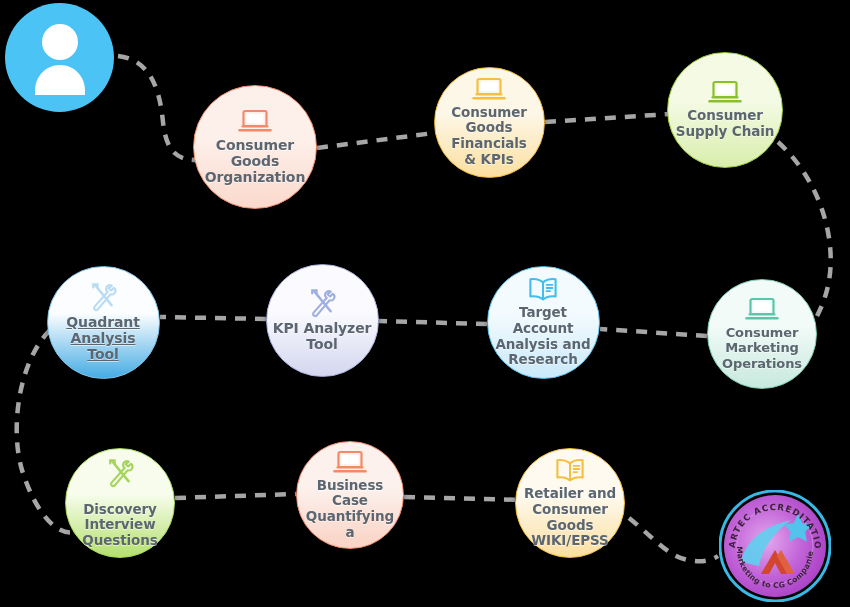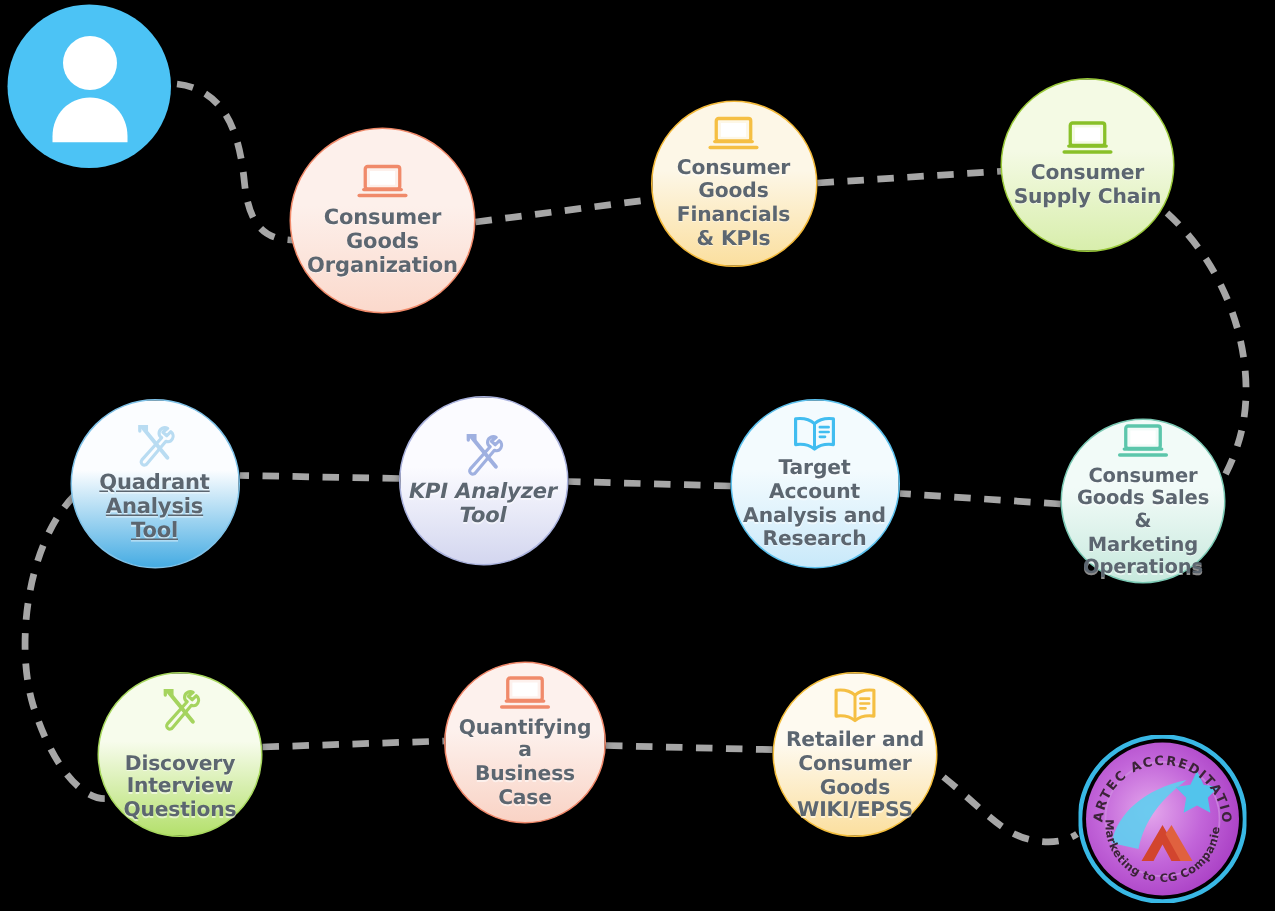--- a/index.html
+++ b/index.html
@@ -176,21 +176,20 @@
       </div>
       <div class="node" style="left: 707px; top: 279px; width: 110px; height: 110px; background: linear-gradient(rgb(242, 251, 248) 0%, rgb(242, 251, 248) 42%, rgb(199, 233, 221) 100%); border: 1.5px solid rgb(123, 201, 180); box-shadow: rgba(0, 0, 0, 0.35) 0px 2px 5px;">
         <span class="node-icon"><svg width="34" height="26" viewBox="0 0 34 26">
             <rect x="5.5" y="2" width="23" height="15" rx="1.6" fill="none" stroke="#5cc6ab" stroke-width="2.2"></rect>
             <rect x="8.6" y="5" width="16.8" height="9.2" fill="#ffffff"></rect>
             <path d="M 1.5 21.3 L 32.5 21.3" stroke="#5cc6ab" stroke-width="2.4" stroke-linecap="round"></path>
             <path d="M 4.5 17.4 L 29.5 17.4" stroke="#5cc6ab" stroke-width="2.2" stroke-linecap="round"></path>
           </svg></span>
         <div class="node-label" style="font-size: 13px; color: rgb(92, 102, 112);">
           <div>Consumer</div>
-          <div>Goods Sales &amp;</div>
           <div>Marketing</div>
           <div>Operations</div>
         </div>
       </div>
       <div class="node" style="left: 486.5px; top: 265.5px; width: 113px; height: 113px; background: linear-gradient(rgb(243, 251, 254) 0%, rgb(243, 251, 254) 42%, rgb(201, 233, 250) 100%); border: 1.5px solid rgb(92, 193, 238); box-shadow: rgba(0, 0, 0, 0.35) 0px 2px 5px;">
         <span class="node-icon"><svg width="32" height="27" viewBox="0 0 32 27">
             <path d="M 16 6.4 C 12.6 3.4 8 2.6 3.4 3.2 L 3.4 20.4 C 8 19.8 12.6 20.6 16 23.4 C 19.4 20.6 24 19.8 28.6 20.4 L 28.6 3.2 C 24 2.6 19.4 3.4 16 6.4 Z" fill="none" stroke="#41bdf0" stroke-width="2.1" stroke-linejoin="round"></path>
             <path d="M 16 6.4 L 16 23.4" stroke="#41bdf0" stroke-width="2"></path>
             <path d="M 19.6 8.8 L 25.4 8.8 M 19.6 12 L 25.4 12 M 19.6 15.2 L 23 15.2" stroke="#41bdf0" stroke-width="1.8" stroke-linecap="round"></path>
           </svg></span>
@@ -199,21 +198,21 @@
           <div>Analysis and</div>
           <div>Research</div>
         </div>
       </div>
       <div class="node" style="left: 265.5px; top: 263.5px; width: 113px; height: 113px; background: linear-gradient(rgb(251, 251, 255) 0%, rgb(251, 251, 255) 42%, rgb(211, 214, 239) 100%); border: 1.5px solid rgb(170, 178, 221); box-shadow: rgba(0, 0, 0, 0.35) 0px 2px 5px;">
         <span class="node-icon"><svg width="32" height="30" viewBox="0 0 32 30">
             <path d="M 8.2 3.2 L 24.6 23.2" stroke="#9fb0e0" stroke-width="2.6" stroke-linecap="round"></path>
             <path d="M 6.2 5.4 L 6.2 2.4 L 10.6 2.4 L 10.6 5.4" stroke="#9fb0e0" stroke-width="2.2" fill="none" stroke-linecap="round"></path>
             <path d="M 24.8 3.6 C 22.4 2.4 19.6 3.6 19.1 6.2 C 18.8 7.8 19.6 9.1 20.8 9.8 L 7.6 24.6 C 6.8 25.6 7 27 8 27.7 C 9 28.4 10.4 28.1 11 27.1 L 23.6 12.2 C 25.2 12.8 27 12.2 27.9 10.7 C 28.9 9 28.4 6.9 26.9 5.8 L 24.2 8.5 L 21.6 6.2 Z" fill="none" stroke="#9fb0e0" stroke-width="2.1" stroke-linejoin="round"></path>
           </svg></span>
-        <div class="node-label" style="font-size: 14px; color: rgb(92, 102, 112); font-style: italic;">
+        <div class="node-label" style="font-size: 14px; color: rgb(92, 102, 112);">
           <div>KPI Analyzer</div>
           <div>Tool</div>
         </div>
       </div>
       <div class="node" style="left: 46.5px; top: 265.5px; width: 113px; height: 113px; background: linear-gradient(rgb(251, 253, 255) 0%, rgb(251, 253, 255) 42%, rgb(70, 172, 227) 100%); border: 1.5px solid rgb(127, 194, 232); box-shadow: rgba(0, 0, 0, 0.35) 0px 2px 5px;">
         <span class="node-icon"><svg width="32" height="30" viewBox="0 0 32 30">
             <path d="M 8.2 3.2 L 24.6 23.2" stroke="#b9dcf2" stroke-width="2.6" stroke-linecap="round"></path>
             <path d="M 6.2 5.4 L 6.2 2.4 L 10.6 2.4 L 10.6 5.4" stroke="#b9dcf2" stroke-width="2.2" fill="none" stroke-linecap="round"></path>
             <path d="M 24.8 3.6 C 22.4 2.4 19.6 3.6 19.1 6.2 C 18.8 7.8 19.6 9.1 20.8 9.8 L 7.6 24.6 C 6.8 25.6 7 27 8 27.7 C 9 28.4 10.4 28.1 11 27.1 L 23.6 12.2 C 25.2 12.8 27 12.2 27.9 10.7 C 28.9 9 28.4 6.9 26.9 5.8 L 24.2 8.5 L 21.6 6.2 Z" fill="none" stroke="#b9dcf2" stroke-width="2.1" stroke-linejoin="round"></path>
           </svg></span>
@@ -236,22 +235,22 @@
         </div>
       </div>
       <div class="node" style="left: 296px; top: 441px; width: 108px; height: 108px; background: linear-gradient(rgb(253, 241, 237) 0%, rgb(253, 241, 237) 42%, rgb(249, 211, 197) 100%); border: 1.5px solid rgb(240, 136, 106); box-shadow: rgba(0, 0, 0, 0.35) 0px 2px 5px;">
         <span class="node-icon"><svg width="34" height="26" viewBox="0 0 34 26">
             <rect x="5.5" y="2" width="23" height="15" rx="1.6" fill="none" stroke="#f08a6a" stroke-width="2.2"></rect>
             <rect x="8.6" y="5" width="16.8" height="9.2" fill="#ffffff"></rect>
             <path d="M 1.5 21.3 L 32.5 21.3" stroke="#f08a6a" stroke-width="2.4" stroke-linecap="round"></path>
             <path d="M 4.5 17.4 L 29.5 17.4" stroke="#f08a6a" stroke-width="2.2" stroke-linecap="round"></path>
           </svg></span>
         <div class="node-label" style="font-size: 13.5px; color: rgb(92, 102, 112);">
+          <div>Business Case</div>
           <div>Quantifying a</div>
-          <div>Business Case</div>
         </div>
       </div>
       <div class="node" style="left: 515px; top: 448px; width: 110px; height: 110px; background: linear-gradient(rgb(254, 250, 240) 0%, rgb(254, 250, 240) 42%, rgb(251, 223, 159) 100%); border: 1.5px solid rgb(243, 189, 60); box-shadow: rgba(0, 0, 0, 0.35) 0px 2px 5px;">
         <span class="node-icon"><svg width="32" height="27" viewBox="0 0 32 27">
             <path d="M 16 6.4 C 12.6 3.4 8 2.6 3.4 3.2 L 3.4 20.4 C 8 19.8 12.6 20.6 16 23.4 C 19.4 20.6 24 19.8 28.6 20.4 L 28.6 3.2 C 24 2.6 19.4 3.4 16 6.4 Z" fill="none" stroke="#f5bf43" stroke-width="2.1" stroke-linejoin="round"></path>
             <path d="M 16 6.4 L 16 23.4" stroke="#f5bf43" stroke-width="2"></path>
             <path d="M 19.6 8.8 L 25.4 8.8 M 19.6 12 L 25.4 12 M 19.6 15.2 L 23 15.2" stroke="#f5bf43" stroke-width="1.8" stroke-linecap="round"></path>
           </svg></span>
         <div class="node-label" style="font-size: 13.5px; color: rgb(92, 102, 112);">
           <div>Retailer and</div>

-- WORK TASK --
Each entry above must be printed exactly, apart from its pictures.

-- SOLUTION --
--- a/index.html
+++ b/index.html
@@ -176,21 +176,20 @@
       </div>
       <div class="node" style="left: 707px; top: 279px; width: 110px; height: 110px; background: linear-gradient(rgb(242, 251, 248) 0%, rgb(242, 251, 248) 42%, rgb(199, 233, 221) 100%); border: 1.5px solid rgb(123, 201, 180); box-shadow: rgba(0, 0, 0, 0.35) 0px 2px 5px;">
         <span class="node-icon"><svg width="34" height="26" viewBox="0 0 34 26">
             <rect x="5.5" y="2" width="23" height="15" rx="1.6" fill="none" stroke="#5cc6ab" stroke-width="2.2"></rect>
             <rect x="8.6" y="5" width="16.8" height="9.2" fill="#ffffff"></rect>
             <path d="M 1.5 21.3 L 32.5 21.3" stroke="#5cc6ab" stroke-width="2.4" stroke-linecap="round"></path>
             <path d="M 4.5 17.4 L 29.5 17.4" stroke="#5cc6ab" stroke-width="2.2" stroke-linecap="round"></path>
           </svg></span>
         <div class="node-label" style="font-size: 13px; color: rgb(92, 102, 112);">
           <div>Consumer</div>
-          <div>Goods Sales &amp;</div>
           <div>Marketing</div>
           <div>Operations</div>
         </div>
       </div>
       <div class="node" style="left: 486.5px; top: 265.5px; width: 113px; height: 113px; background: linear-gradient(rgb(243, 251, 254) 0%, rgb(243, 251, 254) 42%, rgb(201, 233, 250) 100%); border: 1.5px solid rgb(92, 193, 238); box-shadow: rgba(0, 0, 0, 0.35) 0px 2px 5px;">
         <span class="node-icon"><svg width="32" height="27" viewBox="0 0 32 27">
             <path d="M 16 6.4 C 12.6 3.4 8 2.6 3.4 3.2 L 3.4 20.4 C 8 19.8 12.6 20.6 16 23.4 C 19.4 20.6 24 19.8 28.6 20.4 L 28.6 3.2 C 24 2.6 19.4 3.4 16 6.4 Z" fill="none" stroke="#41bdf0" stroke-width="2.1" stroke-linejoin="round"></path>
             <path d="M 16 6.4 L 16 23.4" stroke="#41bdf0" stroke-width="2"></path>
             <path d="M 19.6 8.8 L 25.4 8.8 M 19.6 12 L 25.4 12 M 19.6 15.2 L 23 15.2" stroke="#41bdf0" stroke-width="1.8" stroke-linecap="round"></path>
           </svg></span>
@@ -199,21 +198,21 @@
           <div>Analysis and</div>
           <div>Research</div>
         </div>
       </div>
       <div class="node" style="left: 265.5px; top: 263.5px; width: 113px; height: 113px; background: linear-gradient(rgb(251, 251, 255) 0%, rgb(251, 251, 255) 42%, rgb(211, 214, 239) 100%); border: 1.5px solid rgb(170, 178, 221); box-shadow: rgba(0, 0, 0, 0.35) 0px 2px 5px;">
         <span class="node-icon"><svg width="32" height="30" viewBox="0 0 32 30">
             <path d="M 8.2 3.2 L 24.6 23.2" stroke="#9fb0e0" stroke-width="2.6" stroke-linecap="round"></path>
             <path d="M 6.2 5.4 L 6.2 2.4 L 10.6 2.4 L 10.6 5.4" stroke="#9fb0e0" stroke-width="2.2" fill="none" stroke-linecap="round"></path>
             <path d="M 24.8 3.6 C 22.4 2.4 19.6 3.6 19.1 6.2 C 18.8 7.8 19.6 9.1 20.8 9.8 L 7.6 24.6 C 6.8 25.6 7 27 8 27.7 C 9 28.4 10.4 28.1 11 27.1 L 23.6 12.2 C 25.2 12.8 27 12.2 27.9 10.7 C 28.9 9 28.4 6.9 26.9 5.8 L 24.2 8.5 L 21.6 6.2 Z" fill="none" stroke="#9fb0e0" stroke-width="2.1" stroke-linejoin="round"></path>
           </svg></span>
-        <div class="node-label" style="font-size: 14px; color: rgb(92, 102, 112); font-style: italic;">
+        <div class="node-label" style="font-size: 14px; color: rgb(92, 102, 112);">
           <div>KPI Analyzer</div>
           <div>Tool</div>
         </div>
       </div>
       <div class="node" style="left: 46.5px; top: 265.5px; width: 113px; height: 113px; background: linear-gradient(rgb(251, 253, 255) 0%, rgb(251, 253, 255) 42%, rgb(70, 172, 227) 100%); border: 1.5px solid rgb(127, 194, 232); box-shadow: rgba(0, 0, 0, 0.35) 0px 2px 5px;">
         <span class="node-icon"><svg width="32" height="30" viewBox="0 0 32 30">
             <path d="M 8.2 3.2 L 24.6 23.2" stroke="#b9dcf2" stroke-width="2.6" stroke-linecap="round"></path>
             <path d="M 6.2 5.4 L 6.2 2.4 L 10.6 2.4 L 10.6 5.4" stroke="#b9dcf2" stroke-width="2.2" fill="none" stroke-linecap="round"></path>
             <path d="M 24.8 3.6 C 22.4 2.4 19.6 3.6 19.1 6.2 C 18.8 7.8 19.6 9.1 20.8 9.8 L 7.6 24.6 C 6.8 25.6 7 27 8 27.7 C 9 28.4 10.4 28.1 11 27.1 L 23.6 12.2 C 25.2 12.8 27 12.2 27.9 10.7 C 28.9 9 28.4 6.9 26.9 5.8 L 24.2 8.5 L 21.6 6.2 Z" fill="none" stroke="#b9dcf2" stroke-width="2.1" stroke-linejoin="round"></path>
           </svg></span>
@@ -236,22 +235,22 @@
         </div>
       </div>
       <div class="node" style="left: 296px; top: 441px; width: 108px; height: 108px; background: linear-gradient(rgb(253, 241, 237) 0%, rgb(253, 241, 237) 42%, rgb(249, 211, 197) 100%); border: 1.5px solid rgb(240, 136, 106); box-shadow: rgba(0, 0, 0, 0.35) 0px 2px 5px;">
         <span class="node-icon"><svg width="34" height="26" viewBox="0 0 34 26">
             <rect x="5.5" y="2" width="23" height="15" rx="1.6" fill="none" stroke="#f08a6a" stroke-width="2.2"></rect>
             <rect x="8.6" y="5" width="16.8" height="9.2" fill="#ffffff"></rect>
             <path d="M 1.5 21.3 L 32.5 21.3" stroke="#f08a6a" stroke-width="2.4" stroke-linecap="round"></path>
             <path d="M 4.5 17.4 L 29.5 17.4" stroke="#f08a6a" stroke-width="2.2" stroke-linecap="round"></path>
           </svg></span>
         <div class="node-label" style="font-size: 13.5px; color: rgb(92, 102, 112);">
+          <div>Business Case</div>
           <div>Quantifying a</div>
-          <div>Business Case</div>
         </div>
       </div>
       <div class="node" style="left: 515px; top: 448px; width: 110px; height: 110px; background: linear-gradient(rgb(254, 250, 240) 0%, rgb(254, 250, 240) 42%, rgb(251, 223, 159) 100%); border: 1.5px solid rgb(243, 189, 60); box-shadow: rgba(0, 0, 0, 0.35) 0px 2px 5px;">
         <span class="node-icon"><svg width="32" height="27" viewBox="0 0 32 27">
             <path d="M 16 6.4 C 12.6 3.4 8 2.6 3.4 3.2 L 3.4 20.4 C 8 19.8 12.6 20.6 16 23.4 C 19.4 20.6 24 19.8 28.6 20.4 L 28.6 3.2 C 24 2.6 19.4 3.4 16 6.4 Z" fill="none" stroke="#f5bf43" stroke-width="2.1" stroke-linejoin="round"></path>
             <path d="M 16 6.4 L 16 23.4" stroke="#f5bf43" stroke-width="2"></path>
             <path d="M 19.6 8.8 L 25.4 8.8 M 19.6 12 L 25.4 12 M 19.6 15.2 L 23 15.2" stroke="#f5bf43" stroke-width="1.8" stroke-linecap="round"></path>
           </svg></span>
         <div class="node-label" style="font-size: 13.5px; color: rgb(92, 102, 112);">
           <div>Retailer and</div>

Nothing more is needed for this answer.